I am having a problem with logging in spark (pyspark) when changing the format of logs using log4j. I have edited the ConversionPattern in log4j.properties, but it is not working properly. When writing logs, log4j will only use the first letter of the pattern I am trying to use. As an example, I cannot use %replace, because it only picks up on %r, and then will output 'eplace' after the output of %r. What am I doing wrong? Here is the current output I am getting:

2016-06-20 10:06:59,095 hostname="" client_ip="127.0.0.1" service_name="" event_type="" event_status="" event_severity="INFO{WARN=medium,DEBUG=info,ERROR=high,TRACE=info,INFO=info,FATAL=critical}" event_description="[INFO] Spark - Slf4jLogger: Slf4jLogger started


As you can see, after event_severity, it does not replace the level like it is suppossed to.

Below is my log4j.properties file. I am running python 2.7 and spark 1.6.1 on centos 7.
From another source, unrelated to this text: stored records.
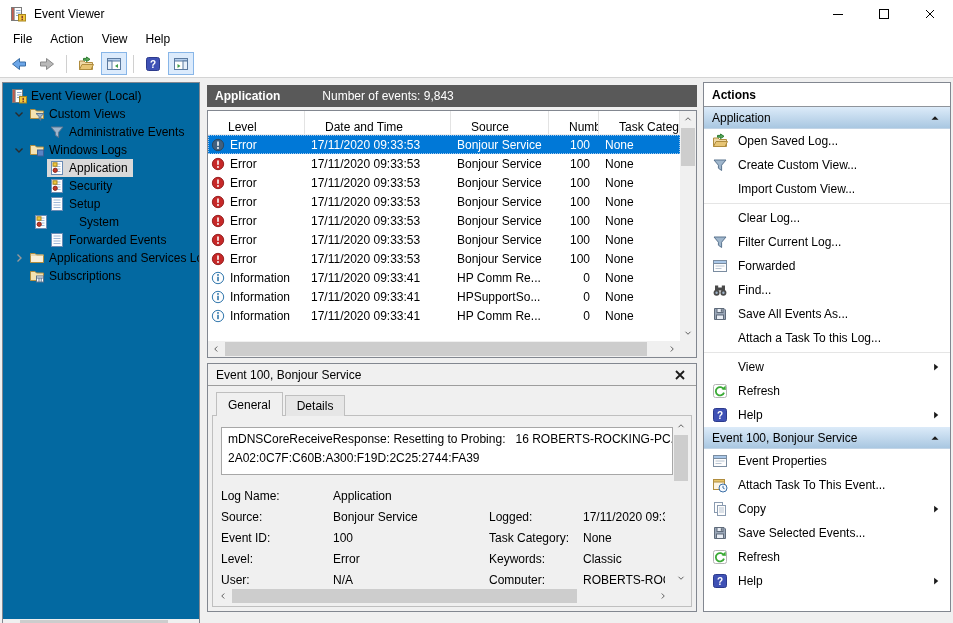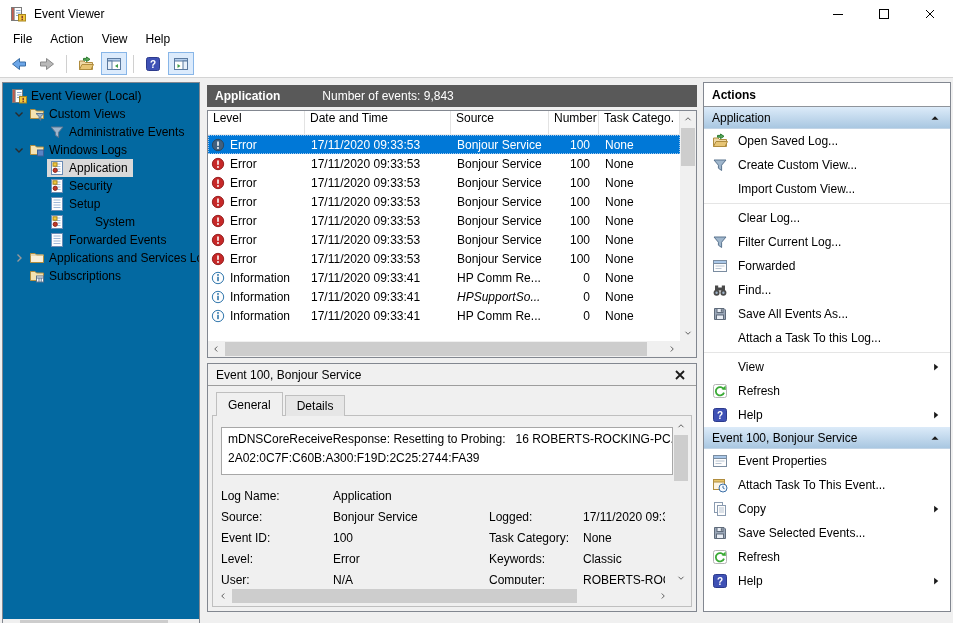--- a/index.html
+++ b/index.html
@@ -33,21 +33,21 @@
 .tree-expander{position:absolute;top:1px;width:16px;height:16px;}
 .tree-content{position:absolute;top:0;height:18px;display:flex;align-items:center;gap:4px;padding:0 5px 0 2px;white-space:nowrap;}
 .tree-row.selected .tree-content{background:var(--tree-selection-bg,#d9d9d9);}
 
 
 .list-titlebar{position:absolute;left:207px;top:85px;width:490px;height:22px;background:var(--list-header-bg,#595959);color:#fff;display:flex;align-items:center;padding-left:8px;}
 .lt-title{font-weight:bold;}
 .lt-sub{margin-left:42px;}
 .list-box{position:absolute;left:207px;top:110px;width:490px;height:248px;background:#fff;border:1px solid var(--pane-border,#828790);}
 .col-headers{position:absolute;left:0;top:0;right:16px;height:24px;display:flex;border-bottom:1px solid #ededed;background:#fff;}
-.col-hdr{height:100%;display:flex;align-items:flex-start;padding-left:5px;border-right:1px solid #e3e3e3;overflow:hidden;white-space:nowrap;}
+.col-hdr{height:100%;display:flex;align-items:flex-end;padding-left:20px;border-right:1px solid #e3e3e3;overflow:hidden;white-space:nowrap;}
 .lv-rows{position:absolute;left:0;top:24px;right:16px;bottom:16px;overflow:hidden;}
 .lv-row{height:19px;display:flex;align-items:center;}
 .lv-row.sel{background:var(--accent-blue,#0078d7);color:#fff;outline:1px dotted #9fc6ec;outline-offset:-1px;}
 .cell{display:flex;align-items:center;height:100%;overflow:hidden;white-space:nowrap;padding-left:6px;}
 .cell.c0{padding-left:3px;gap:5px;}
 .cell.c3{justify-content:flex-end;padding-left:0;padding-right:9px;}
 .lv-icon{width:14px;height:14px;flex:0 0 auto;}
 .lv-icon svg{width:100%;height:100%;display:block;}
 
 
@@ -290,21 +290,21 @@
               <line x1="4.5" y1="4" x2="11.5" y2="4" stroke="#9fb8d8"></line>
               <line x1="4.5" y1="6.5" x2="11.5" y2="6.5" stroke="#9fb8d8"></line>
               <line x1="4.5" y1="9" x2="11.5" y2="9" stroke="#9fb8d8"></line>
               <line x1="4.5" y1="11.5" x2="11.5" y2="11.5" stroke="#9fb8d8"></line>
             </svg>
           </span>
           <span class="tree-label">Setup</span>
         </span>
       </div>
       <div class="tree-row">
-        <span class="tree-content" style="left: 44px; gap: 30px;">
+        <span class="tree-content" style="left: 28px; gap: 30px;">
           <span class="icon">
             <svg viewBox="0 0 16 16">
               <rect x="2.5" y="1.5" width="11" height="13" fill="#fdfdfd" stroke="#6b8cb5"></rect>
               <line x1="4.5" y1="4" x2="11.5" y2="4" stroke="#9fb8d8"></line>
               <line x1="4.5" y1="6.5" x2="11.5" y2="6.5" stroke="#9fb8d8"></line>
               <line x1="4.5" y1="9" x2="11.5" y2="9" stroke="#9fb8d8"></line>
               <line x1="4.5" y1="11.5" x2="11.5" y2="11.5" stroke="#9fb8d8"></line>
               <rect x="4" y="2.8" width="4" height="3.4" fill="#f3c93e" stroke="#a8861c"></rect>
               <circle cx="6.2" cy="10.3" r="2.1" fill="#c0392b" stroke="#8e2417"></circle>
             </svg>
@@ -595,21 +595,21 @@
               <circle cx="8" cy="8" r="6.5" fill="#fdfdfd" stroke="#1464a0"></circle>
               <rect x="7.2" y="6.6" width="1.6" height="5" fill="#1464a0"></rect>
               <circle cx="8" cy="4.5" r="1" fill="#1464a0"></circle>
             </svg>
           </span>
           <span>Information</span>
         </div>
         <div class="cell c1" style="width: 146px;">
           <span>17/11/2020 09:33:41</span>
         </div>
-        <div class="cell c2" style="width: 98px; font-style: italic;">
+        <div class="cell c2" style="width: 98px;">
           <span>HPSupportSo...</span>
         </div>
         <div class="cell c3" style="width: 50px;">
           <span>0</span>
         </div>
         <div class="cell c4" style="width: 81px;">
           <span>None</span>
         </div>
       </div>
       <div class="lv-row">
\# Set everything to be logged to the console
log4j.rootCategory=INFO, console
log4j.appender.console=org.apache.log4j.ConsoleAppender
log4j.appender.console.target=System.err
log4j.appender.console.layout=org.apache.log4j.PatternLayout
log4j.appender.console.layout.ConversionPattern=%d{ISO8601} hostname="" client_ip="127.0.0.1" service_name="" event_type="" event_status="" event_severity="%p{WARN=medium,DEBUG=info,ERROR=high,TRACE=info,INFO=info,FATAL=critical}" event_description="[%p] Spark - %c{1}: %m%n

\# Settings to quiet third party logs that are too verbose
log4j.logger.org.spark-project.jetty=WARN
log4j.logger.org.spark-project.jetty.util.component.AbstractLifeCycle=ERROR
log4j.logger.org.apache.spark.repl.SparkIMain$exprTyper=INFO
log4j.logger.org.apache.spark.repl.SparkILoop$SparkILoopInterpreter=INFO
log4j.logger.org.apache.parquet=ERROR
log4j.logger.parquet=ERROR

\# SPARK-9183: Settings to avoid annoying messages when looking up nonexistent UDFs in SparkSQL with Hive support
log4j.logger.org.apache.hadoop.hive.metastore.RetryingHMSHandler=FATAL
log4j.logger.org.apache.hadoop.hive.ql.exec.FunctionRegistry=ERROR


I have tried using EnhancedPatternLayout, but it didn't seem to do anything.

Answer

Have you tried with Log4j 2? Log4j 2 is actively maintained, while Log4j 1.x is End Of Life.

There is an adapter module log4j-1.2-api that you can add to the classpath that delegates application calls to the Log4j 1.2 API to the Log4j 2 implementation. If the application relies on Log4j 1.2 internals the adapter may not be enough.

Recently work has started in Log4j 2 to support configuration files in the Log4j 1.2 format.

Separately all projects are encouraged to migrate to Log4j 2 since Log4j 1.2 is broken in Java 9.

It seems that Spark migration to Log4j 2 is in progress.